Второй компонент, которым придется овладевать при изучении памяти, будет гораздо труднее. Все то, что человек помнит (в любом смысле этого слова, кроме самого рудиментарного), связано с восприятием или с движениями, или с жизненным опытом. Для проникновения в механизм памяти в любом истинном смысле нужно знать, что происходит, когда человек воспринимает, действует, думает и испытывает, для того чтобы понять, что из всего этого воспроизводится, когда он вспоминает что-то или чему-то научается. Из этих двух компонентов первый - синаптический - представляется мне сравнительно легким, а второй неимоверно трудным.

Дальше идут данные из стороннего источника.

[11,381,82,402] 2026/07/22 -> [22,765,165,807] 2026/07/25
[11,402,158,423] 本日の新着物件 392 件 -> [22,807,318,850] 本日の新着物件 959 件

Понять работу мозга у взрослого животного - задача достаточно трудная; понять, как мозг становится мозгом, пожалуй, по меньшей мере так же трудно. Как развивается нервная система до и после рождения? Центральная задача состоит в том, чтобы раскрыть, как информация, закодированная в молекулах ДНК, трансформируется в связи между клетками внутри структур, в пространственные соотношения этих структур и связи между ними. Зрительный нерв, например, содержит около миллиона волокон, каждое из которых начинается в определенной точке маленького участка сетчатки. В свою очередь каждое волокно соединено в определенном порядке с плоским латеральным коленчатым телом в головном мозгу, и таким образом на коленчатом теле создается в известном смысле карта сетчатки. Каким образом во время развития волокна выходят из сетчатки, доходят до коленчатого тела и распределяются там с абсолютной топографической точностью? Такие же наборы связей, подобных проводам, смонтированные по своим особым схемам и соединяющие между собой топографически организованные области, имеются по всей нервной системе, а как собираются эти точные схемы, остается одной из важных неразрешенных проблем (см. У. Коуэн "Развитие мозга").

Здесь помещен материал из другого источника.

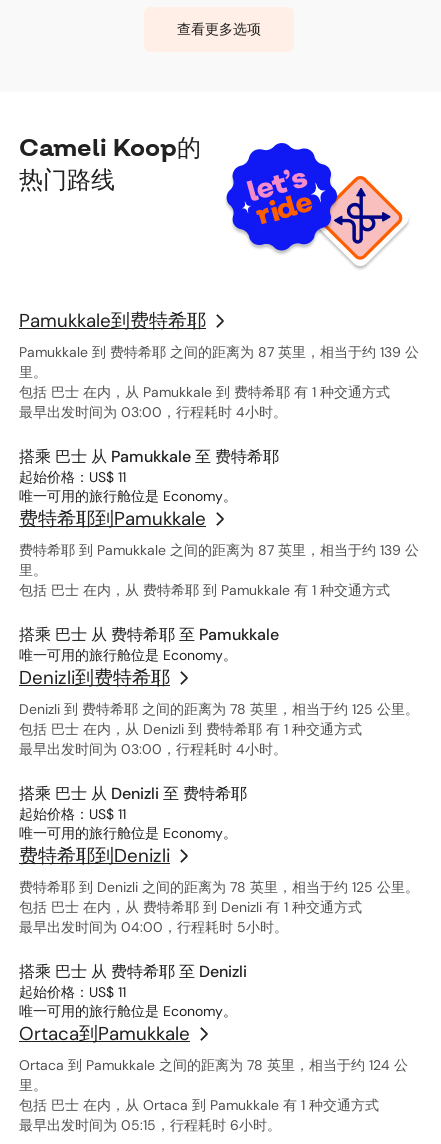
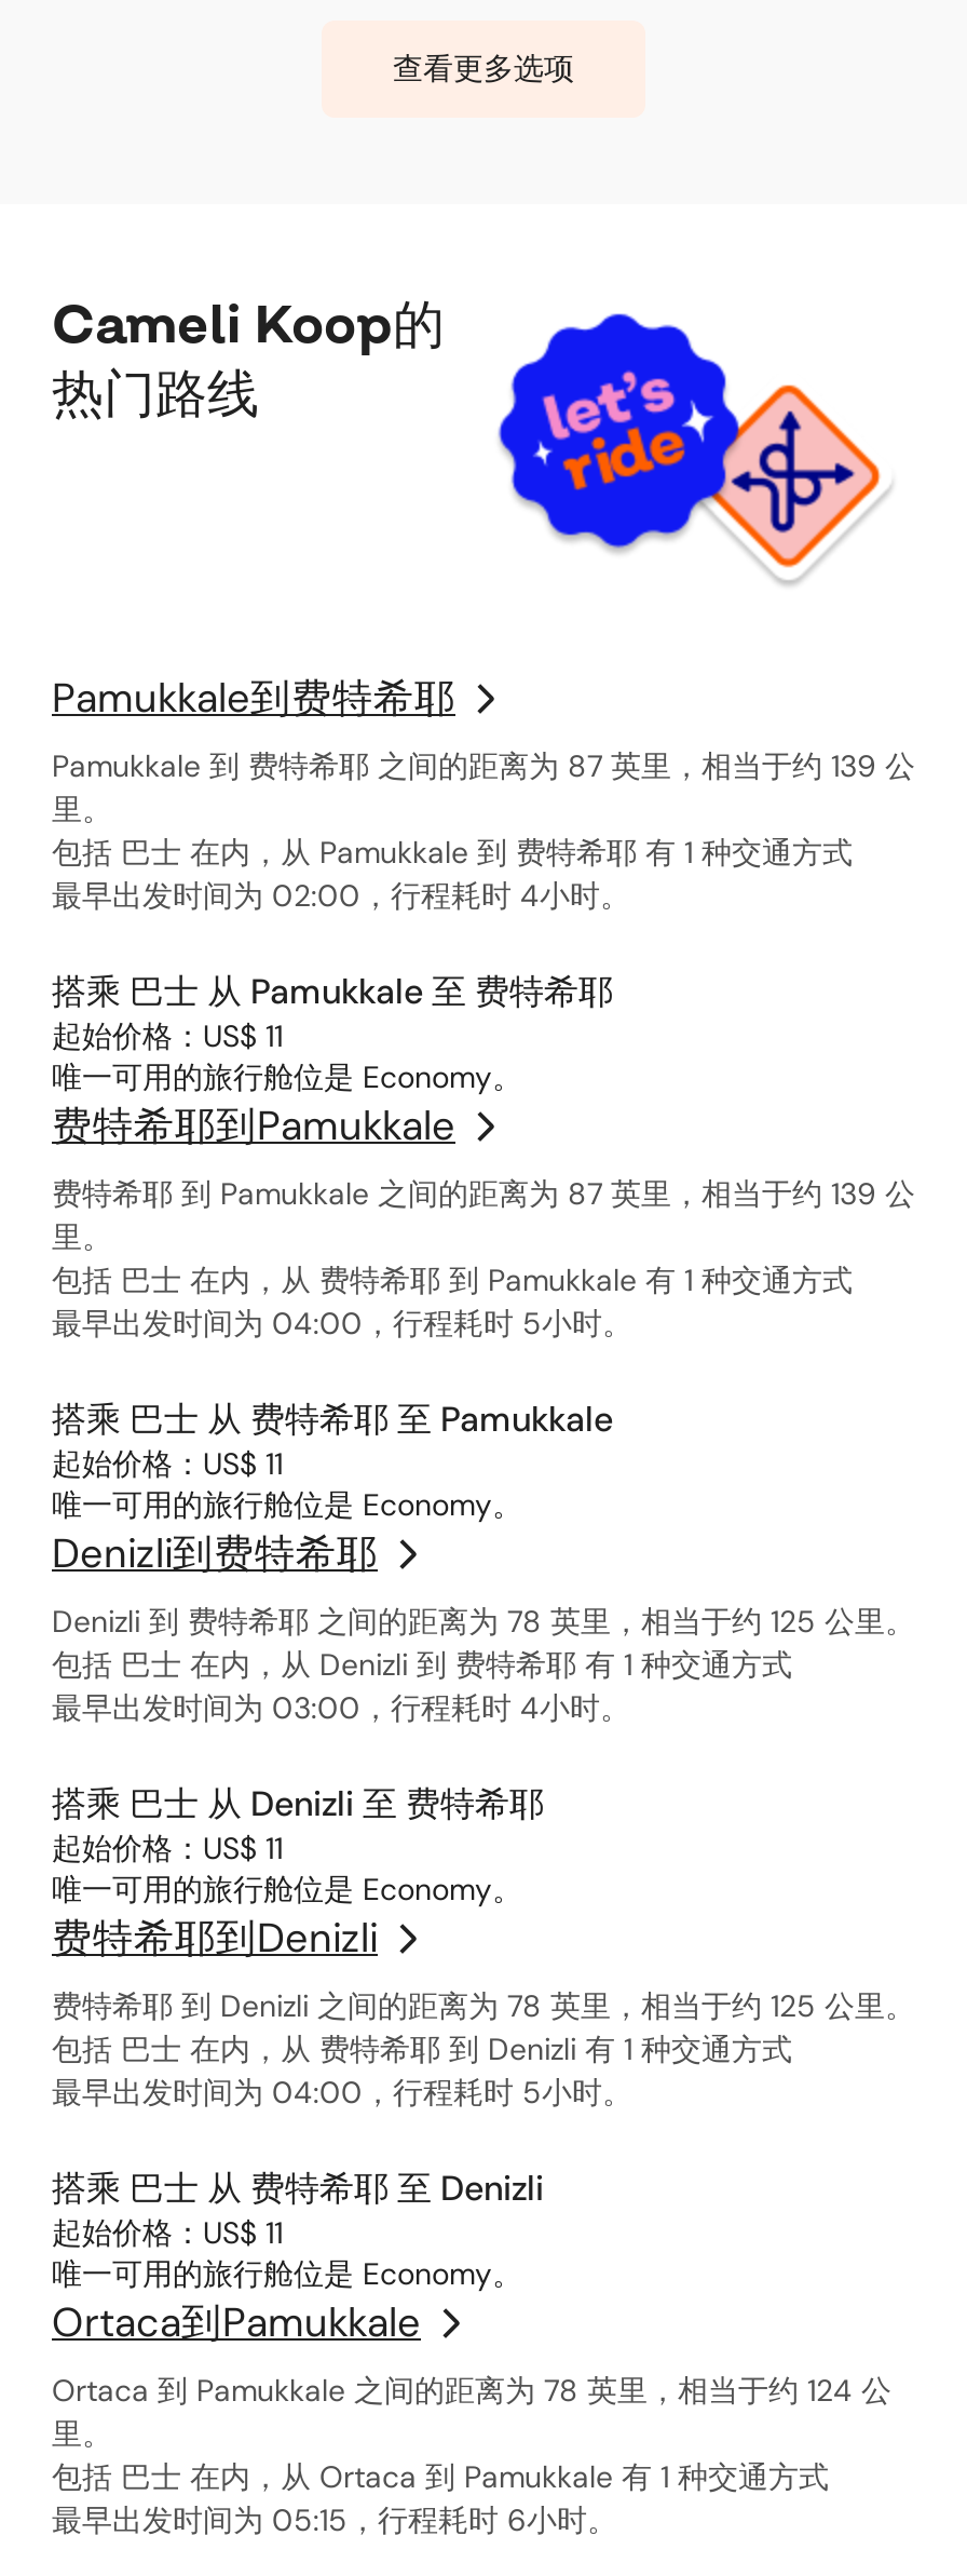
[19,403,287,421] 最早出发时间为 03:00，行程耗时 4小时。 -> [52,876,630,915] 最早出发时间为 02:00，行程耗时 4小时。
none -> [52,1304,632,1343] 最早出发时间为 04:00，行程耗时 5小时。
none -> [52,1444,283,1483] 起始价格：US$ 11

Изучение развития мозга потенциально важно не только потому, что оно проливает свет на работу мозга, но и потому, что о многих нервных болезнях известно точно, а о многих предположительно, что они возникают в период развития. Сюда относится большинство врожденных аномалий, синдром Дауна, некоторые виды мышечной дистрофии, вероятно, некоторые обычные формы эпилепсии и множество более редких заболеваний.

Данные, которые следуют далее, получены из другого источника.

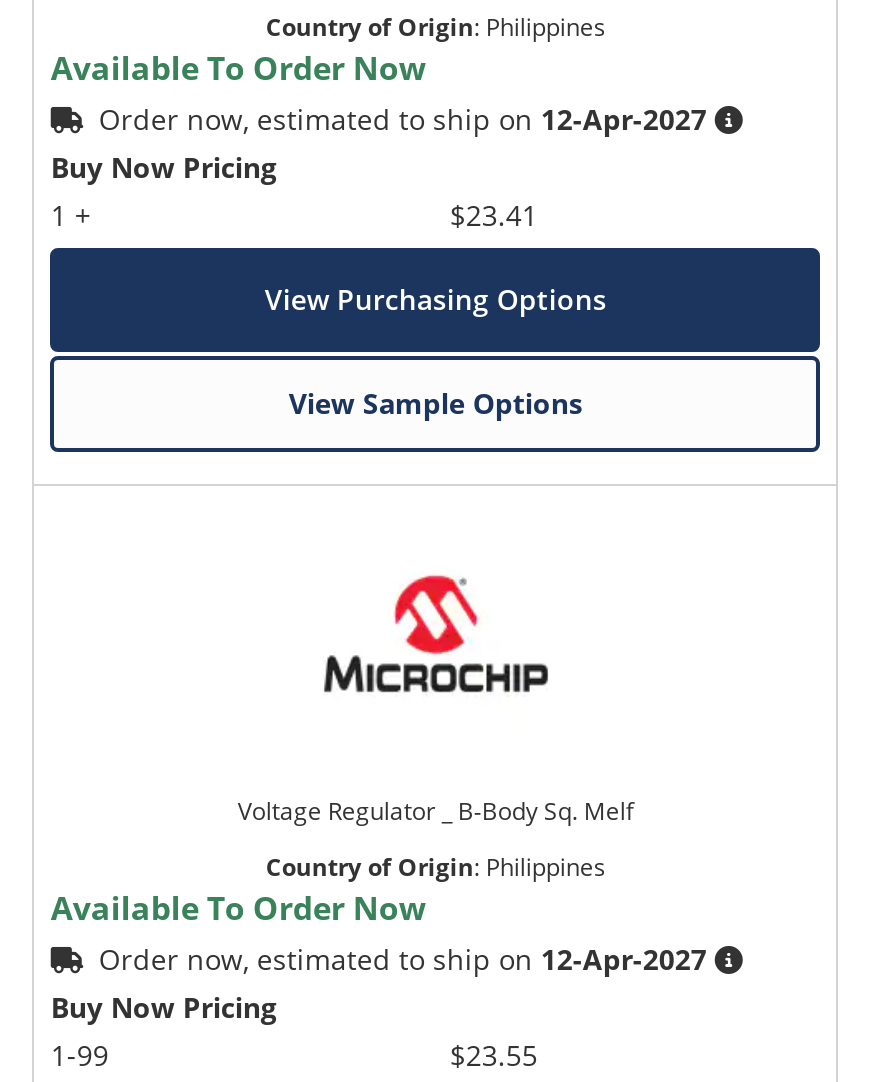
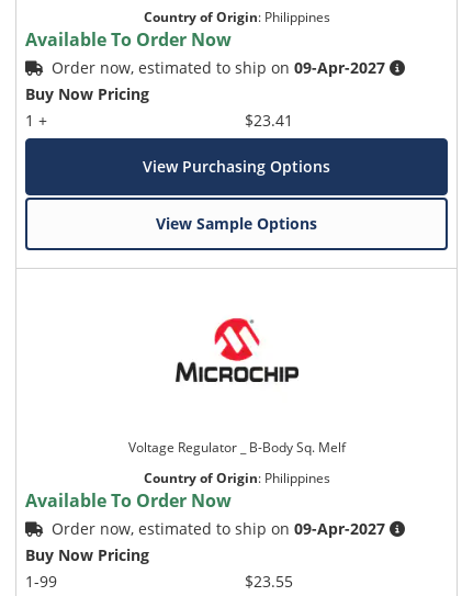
[99,100,707,138] Order now, estimated to ship on 12-Apr-2027 -> [52,57,386,78] Order now, estimated to ship on 09-Apr-2027
[99,940,707,978] Order now, estimated to ship on 12-Apr-2027 -> [52,518,386,539] Order now, estimated to ship on 09-Apr-2027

Остается только гадать о том, сколько пройдет времени, пока можно будет сказать, что мозг - или разум - в общем и целом понят (снова эти расплывчатые слова). Еще недавно, в 1950 г., того, кто предсказал бы, что через 10 лет процессы, лежащие в основе жизни, будут разгаданы, - сочли бы оптимистом, если не чудаком, а между тем, так и случилось. Думаю, что понадобится гораздо более 10 лет, чтобы понять мозг, просто потому, что он так многогранен, - это шкатулка, до краев наполненная остроумными решениями огромного множества задач. Весьма возможно, что человеческие существа никогда не разгадают всех тех отдельных задач, которые задает им мозг. Но можно надеяться, что по мере того, как будут рассмотрены одна за другой все области мозга, станет все яснее и яснее, что функции мозга упорядочены и доступны уразумению в понятиях физики и химии, без привлечения непознаваемых, сверхестественных процессов (см. Ф. Крик "Мысли о мозге").